» The data:

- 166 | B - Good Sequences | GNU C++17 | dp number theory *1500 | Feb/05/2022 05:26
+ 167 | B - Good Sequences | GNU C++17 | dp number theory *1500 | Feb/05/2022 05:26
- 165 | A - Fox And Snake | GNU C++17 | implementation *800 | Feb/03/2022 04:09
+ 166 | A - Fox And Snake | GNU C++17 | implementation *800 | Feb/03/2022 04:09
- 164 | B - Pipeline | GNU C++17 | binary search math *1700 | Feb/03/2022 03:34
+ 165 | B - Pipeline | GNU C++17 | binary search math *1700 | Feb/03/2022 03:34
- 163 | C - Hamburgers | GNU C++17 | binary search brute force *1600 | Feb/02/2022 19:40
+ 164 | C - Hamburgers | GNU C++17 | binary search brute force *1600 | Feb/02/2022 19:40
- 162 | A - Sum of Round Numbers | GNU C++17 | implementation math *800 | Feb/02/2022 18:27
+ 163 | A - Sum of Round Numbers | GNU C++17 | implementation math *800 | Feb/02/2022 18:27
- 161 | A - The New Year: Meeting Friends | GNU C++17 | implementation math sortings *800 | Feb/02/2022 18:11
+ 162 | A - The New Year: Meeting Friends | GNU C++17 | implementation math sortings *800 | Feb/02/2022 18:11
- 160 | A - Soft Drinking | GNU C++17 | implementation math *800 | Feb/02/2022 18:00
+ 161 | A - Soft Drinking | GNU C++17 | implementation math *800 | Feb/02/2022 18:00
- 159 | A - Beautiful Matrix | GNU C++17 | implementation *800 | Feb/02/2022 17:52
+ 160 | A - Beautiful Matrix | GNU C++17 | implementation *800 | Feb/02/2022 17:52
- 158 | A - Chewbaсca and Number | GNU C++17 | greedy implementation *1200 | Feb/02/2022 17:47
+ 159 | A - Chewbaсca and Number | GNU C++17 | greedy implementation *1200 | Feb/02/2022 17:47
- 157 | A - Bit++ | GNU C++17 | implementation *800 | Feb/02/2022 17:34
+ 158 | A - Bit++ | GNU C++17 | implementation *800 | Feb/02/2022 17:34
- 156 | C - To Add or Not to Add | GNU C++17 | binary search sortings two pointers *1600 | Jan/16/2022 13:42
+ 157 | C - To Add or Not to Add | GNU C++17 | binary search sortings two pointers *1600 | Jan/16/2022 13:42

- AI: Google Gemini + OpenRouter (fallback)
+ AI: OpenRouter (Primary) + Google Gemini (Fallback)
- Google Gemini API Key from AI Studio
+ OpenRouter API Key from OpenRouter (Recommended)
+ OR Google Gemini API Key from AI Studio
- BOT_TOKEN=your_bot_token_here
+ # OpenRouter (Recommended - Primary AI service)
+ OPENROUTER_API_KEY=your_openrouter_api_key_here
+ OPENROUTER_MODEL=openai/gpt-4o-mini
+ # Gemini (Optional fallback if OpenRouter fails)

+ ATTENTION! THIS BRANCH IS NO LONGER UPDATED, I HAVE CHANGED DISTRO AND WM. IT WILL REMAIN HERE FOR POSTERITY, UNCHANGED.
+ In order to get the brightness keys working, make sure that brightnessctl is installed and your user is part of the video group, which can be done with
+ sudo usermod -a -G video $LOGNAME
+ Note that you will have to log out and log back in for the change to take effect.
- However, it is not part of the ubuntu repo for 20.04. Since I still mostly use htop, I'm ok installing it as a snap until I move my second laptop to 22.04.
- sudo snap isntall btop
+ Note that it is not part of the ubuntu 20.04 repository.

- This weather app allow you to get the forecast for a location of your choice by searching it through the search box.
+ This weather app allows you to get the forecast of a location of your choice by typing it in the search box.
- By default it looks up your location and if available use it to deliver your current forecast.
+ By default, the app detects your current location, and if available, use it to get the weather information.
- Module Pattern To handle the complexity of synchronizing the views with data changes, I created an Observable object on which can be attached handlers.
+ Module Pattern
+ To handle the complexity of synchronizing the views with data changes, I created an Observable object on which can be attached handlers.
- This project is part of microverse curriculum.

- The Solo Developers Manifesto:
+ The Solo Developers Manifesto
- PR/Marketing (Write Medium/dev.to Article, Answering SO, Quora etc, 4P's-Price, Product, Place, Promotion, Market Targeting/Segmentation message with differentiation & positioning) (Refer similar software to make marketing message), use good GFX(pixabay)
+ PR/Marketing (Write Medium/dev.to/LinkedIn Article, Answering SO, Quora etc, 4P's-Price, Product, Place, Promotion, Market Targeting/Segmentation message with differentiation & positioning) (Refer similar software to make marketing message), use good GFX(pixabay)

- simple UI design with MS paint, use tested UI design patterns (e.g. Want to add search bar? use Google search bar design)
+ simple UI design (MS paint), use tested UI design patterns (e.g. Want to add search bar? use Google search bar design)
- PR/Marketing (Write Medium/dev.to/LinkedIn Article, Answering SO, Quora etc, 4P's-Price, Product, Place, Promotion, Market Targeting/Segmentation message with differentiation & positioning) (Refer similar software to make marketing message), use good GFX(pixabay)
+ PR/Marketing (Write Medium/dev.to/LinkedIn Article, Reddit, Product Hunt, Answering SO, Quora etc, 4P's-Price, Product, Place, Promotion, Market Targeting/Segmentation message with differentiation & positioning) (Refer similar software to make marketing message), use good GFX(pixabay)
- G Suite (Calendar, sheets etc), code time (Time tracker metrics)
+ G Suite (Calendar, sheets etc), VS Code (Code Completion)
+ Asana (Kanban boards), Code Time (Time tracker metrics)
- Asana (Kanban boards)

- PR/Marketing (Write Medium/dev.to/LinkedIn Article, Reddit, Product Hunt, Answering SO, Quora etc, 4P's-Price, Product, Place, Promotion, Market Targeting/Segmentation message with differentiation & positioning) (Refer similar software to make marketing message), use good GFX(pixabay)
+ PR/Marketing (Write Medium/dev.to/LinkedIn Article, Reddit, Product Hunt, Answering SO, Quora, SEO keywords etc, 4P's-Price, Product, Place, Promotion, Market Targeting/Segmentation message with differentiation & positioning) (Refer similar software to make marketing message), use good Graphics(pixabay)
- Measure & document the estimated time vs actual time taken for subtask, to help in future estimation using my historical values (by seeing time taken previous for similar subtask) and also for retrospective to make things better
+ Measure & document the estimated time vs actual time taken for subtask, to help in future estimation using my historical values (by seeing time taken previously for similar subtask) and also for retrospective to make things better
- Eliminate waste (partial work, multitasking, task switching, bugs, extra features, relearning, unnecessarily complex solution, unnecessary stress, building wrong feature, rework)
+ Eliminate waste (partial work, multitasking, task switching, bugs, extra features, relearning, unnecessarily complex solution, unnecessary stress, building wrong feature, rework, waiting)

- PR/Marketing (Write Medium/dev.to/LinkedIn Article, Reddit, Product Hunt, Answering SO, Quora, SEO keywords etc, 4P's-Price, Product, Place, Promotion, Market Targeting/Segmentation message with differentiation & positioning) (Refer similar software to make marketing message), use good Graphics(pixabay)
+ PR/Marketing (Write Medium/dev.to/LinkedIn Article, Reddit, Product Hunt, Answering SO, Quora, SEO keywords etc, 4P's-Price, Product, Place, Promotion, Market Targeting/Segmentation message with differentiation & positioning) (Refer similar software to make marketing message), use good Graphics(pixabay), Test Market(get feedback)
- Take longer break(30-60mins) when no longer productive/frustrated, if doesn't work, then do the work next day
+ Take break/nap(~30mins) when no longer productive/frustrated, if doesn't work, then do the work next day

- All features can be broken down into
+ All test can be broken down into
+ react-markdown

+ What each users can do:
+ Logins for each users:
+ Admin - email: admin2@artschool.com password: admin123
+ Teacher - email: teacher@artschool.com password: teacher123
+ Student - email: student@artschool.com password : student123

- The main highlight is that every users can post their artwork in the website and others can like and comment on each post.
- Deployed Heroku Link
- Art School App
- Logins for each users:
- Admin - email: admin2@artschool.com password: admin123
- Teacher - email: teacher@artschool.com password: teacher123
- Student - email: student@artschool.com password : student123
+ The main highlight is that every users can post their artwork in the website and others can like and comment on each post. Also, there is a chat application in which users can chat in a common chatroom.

» Instructions to follow: Whenever the word "Round" shows up in a line above, copy that line.

» Answer space:
- 162 | A - Sum of Round Numbers | GNU C++17 | implementation math *800 | Feb/02/2022 18:27
+ 163 | A - Sum of Round Numbers | GNU C++17 | implementation math *800 | Feb/02/2022 18:27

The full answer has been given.